• [EXERCISE OBJECTIVE]: Where in the records does the word "Figures" appear? Copy each line that holds it.

Modification records:
::::::::
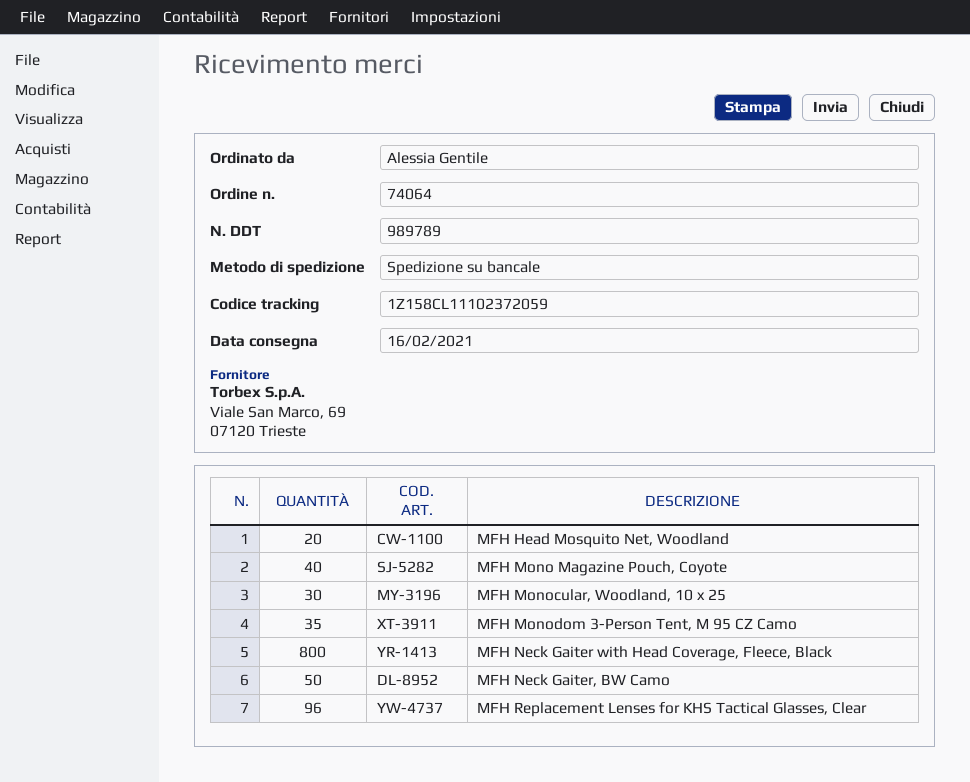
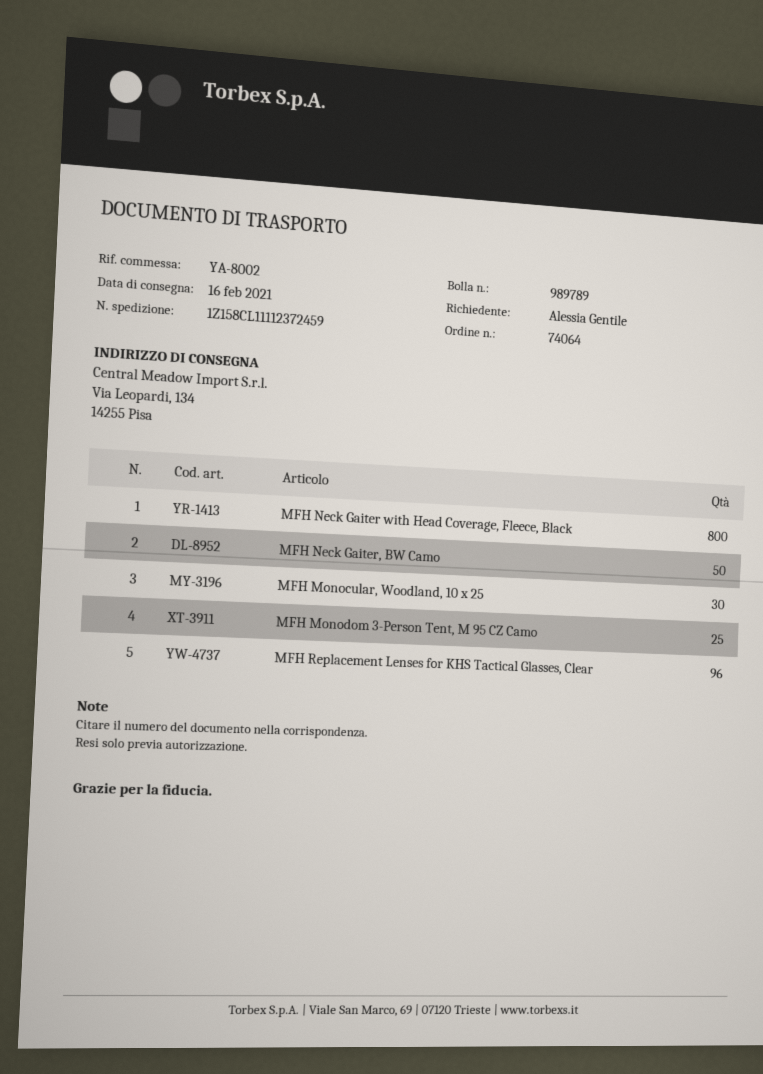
tracking number: 1Z158CL11102372059 -> 1Z158CL11112372459
MFH Head Mosquito Net, Woodland: 20 -> none
MFH Mono Magazine Pouch, Coyote: 40 -> none
MFH Monodom 3-Person Tent, M 95 CZ Camo: 35 -> 25

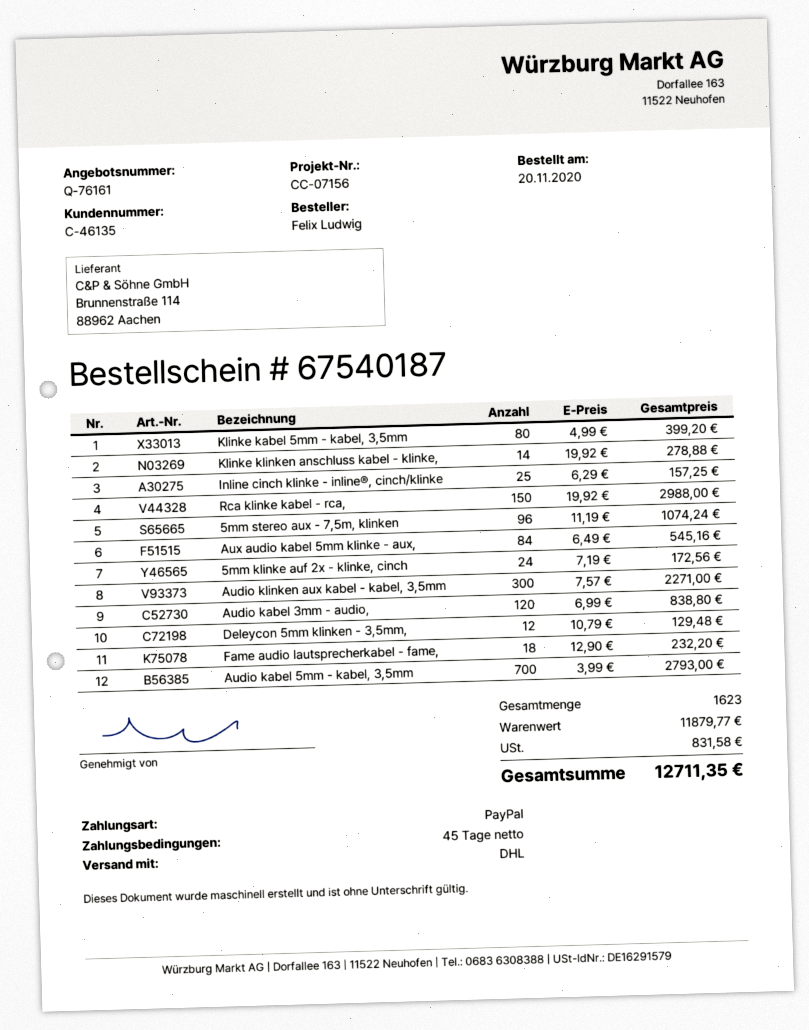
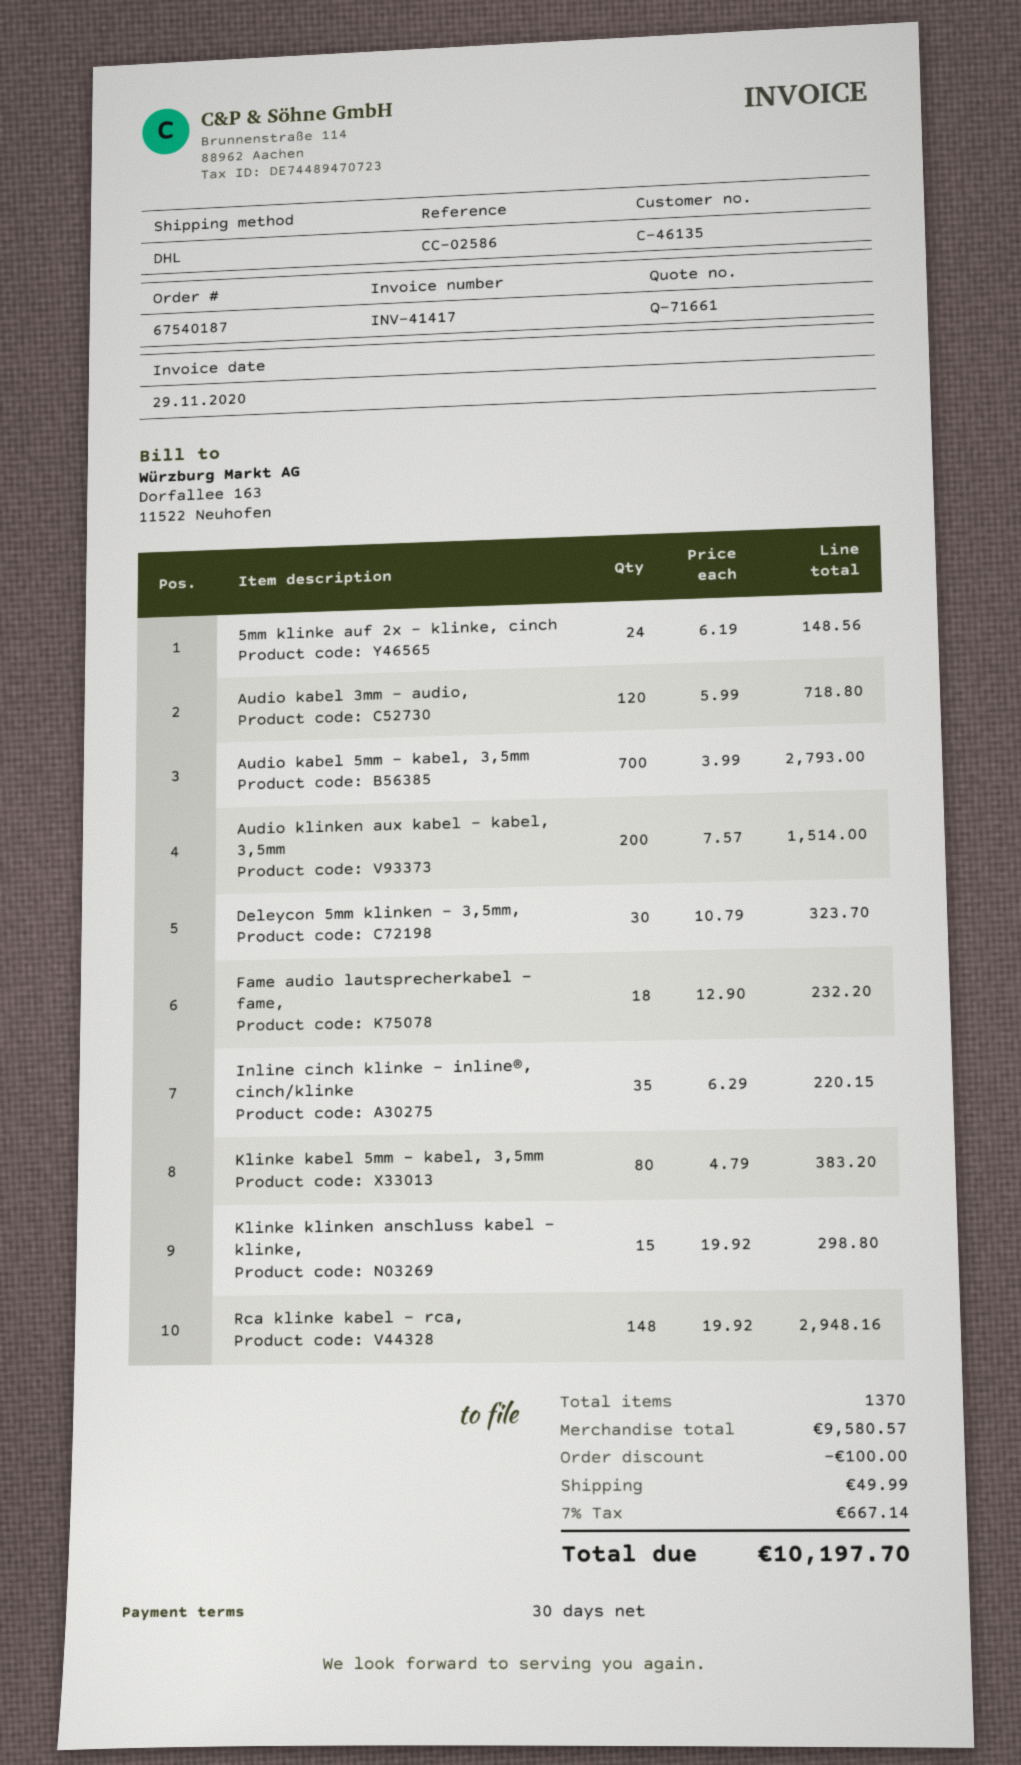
quote number: Q-76161 -> Q-71661
payment terms: 45 days -> 30 days
reference: CC-07156 -> CC-02586
Klinke kabel 5mm - kabel, 3,5mm: 80 x 4.99 = 399.20 -> 80 x 4.79 = 383.20
Klinke klinken anschluss kabel - klinke,: 14 x 19.92 = 278.88 -> 15 x 19.92 = 298.80
Inline cinch klinke - inline®, cinch/klinke: 25 x 6.29 = 157.25 -> 35 x 6.29 = 220.15
Rca klinke kabel - rca,: 150 x 19.92 = 2988.00 -> 148 x 19.92 = 2948.16
5mm stereo aux - 7,5m, klinken: 96 x 11.19 = 1074.24 -> none
Aux audio kabel 5mm klinke - aux,: 84 x 6.49 = 545.16 -> none
5mm klinke auf 2x - klinke, cinch: 24 x 7.19 = 172.56 -> 24 x 6.19 = 148.56
Audio klinken aux kabel - kabel, 3,5mm: 300 x 7.57 = 2271.00 -> 200 x 7.57 = 1514.00
Audio kabel 3mm - audio,: 120 x 6.99 = 838.80 -> 120 x 5.99 = 718.80
Deleycon 5mm klinken - 3,5mm,: 12 x 10.79 = 129.48 -> 30 x 10.79 = 323.70
total quantity: 1623 -> 1370
subtotal: 11879.77 -> 9580.57
discount: none -> 100.00
shipping: none -> 49.99
tax: 831.58 -> 667.14
total: 12711.35 -> 10197.70

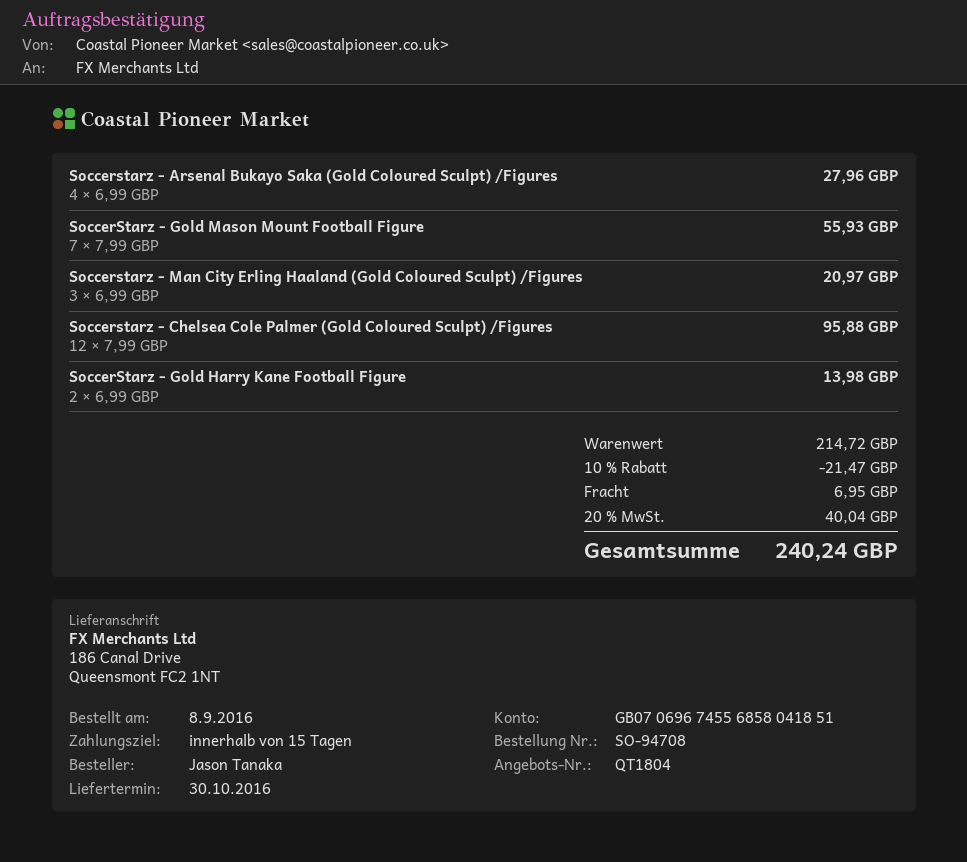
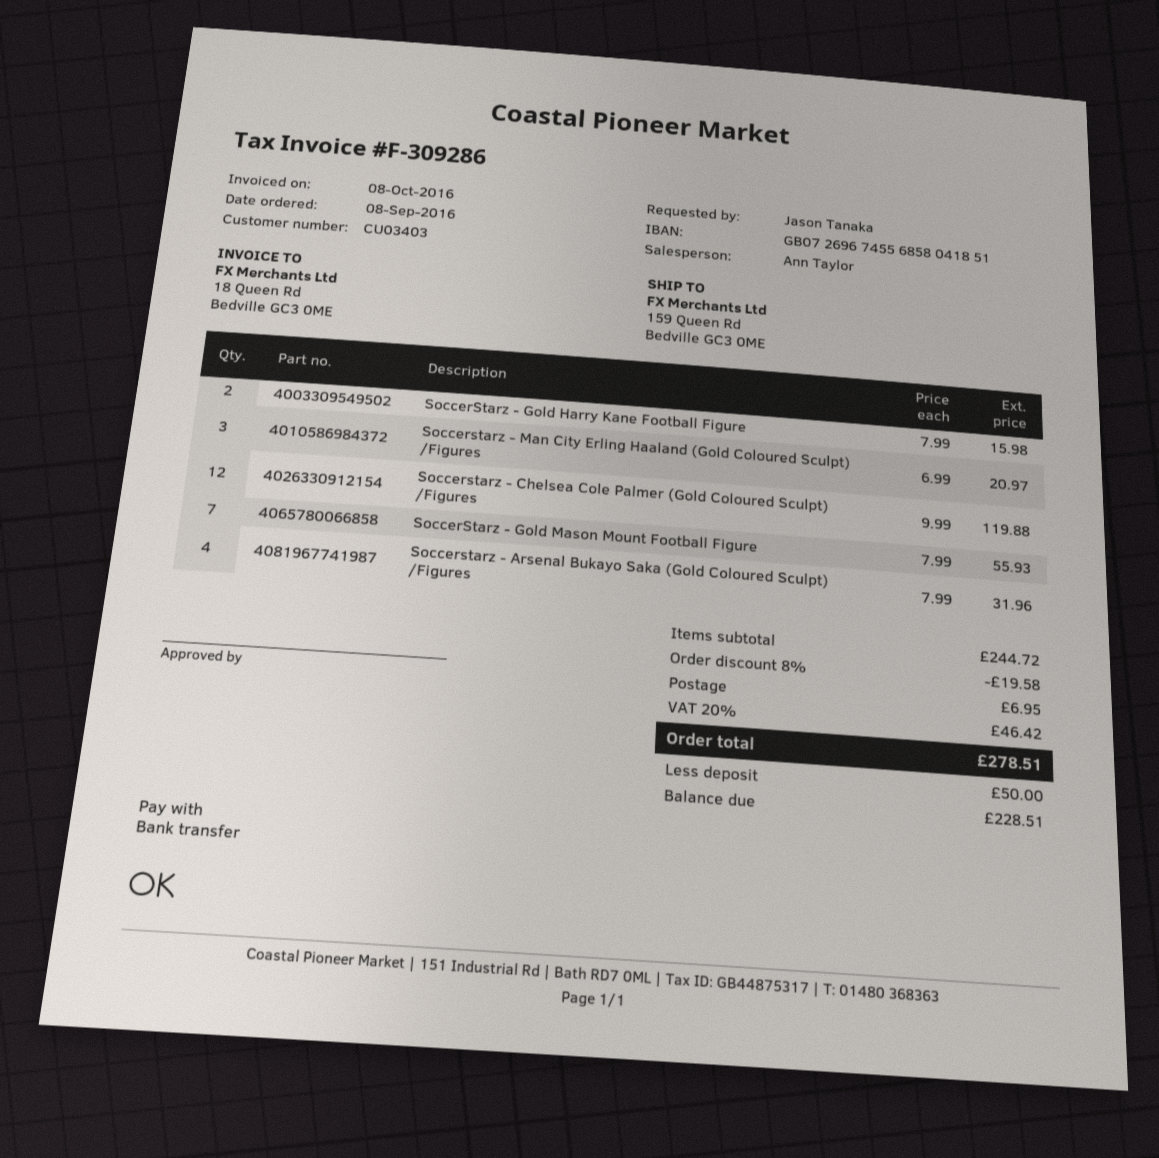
bank account: GB07069674556858041851 -> GB07269674556858041851
ship to: 186 Canal Drive, Queensmont FC2 1NT -> 159 Queen Rd, Bedville GC3 0ME
Soccerstarz - Arsenal Bukayo Saka (Gold Coloured Sculpt) /Figures: 4 x 6.99 = 27.96 -> 4 x 7.99 = 31.96
Soccerstarz - Chelsea Cole Palmer (Gold Coloured Sculpt) /Figures: 12 x 7.99 = 95.88 -> 12 x 9.99 = 119.88
SoccerStarz - Gold Harry Kane Football Figure: 2 x 6.99 = 13.98 -> 2 x 7.99 = 15.98
subtotal: 214.72 -> 244.72
discount: 10% = 21.47 -> 8% = 19.58
tax: 20% = 40.04 -> 20% = 46.42
total: 240.24 -> 278.51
::::::::
• [SOLVED PROBLEM]:
Soccerstarz - Arsenal Bukayo Saka (Gold Coloured Sculpt) /Figures: 4 x 6.99 = 27.96 -> 4 x 7.99 = 31.96
Soccerstarz - Chelsea Cole Palmer (Gold Coloured Sculpt) /Figures: 12 x 7.99 = 95.88 -> 12 x 9.99 = 119.88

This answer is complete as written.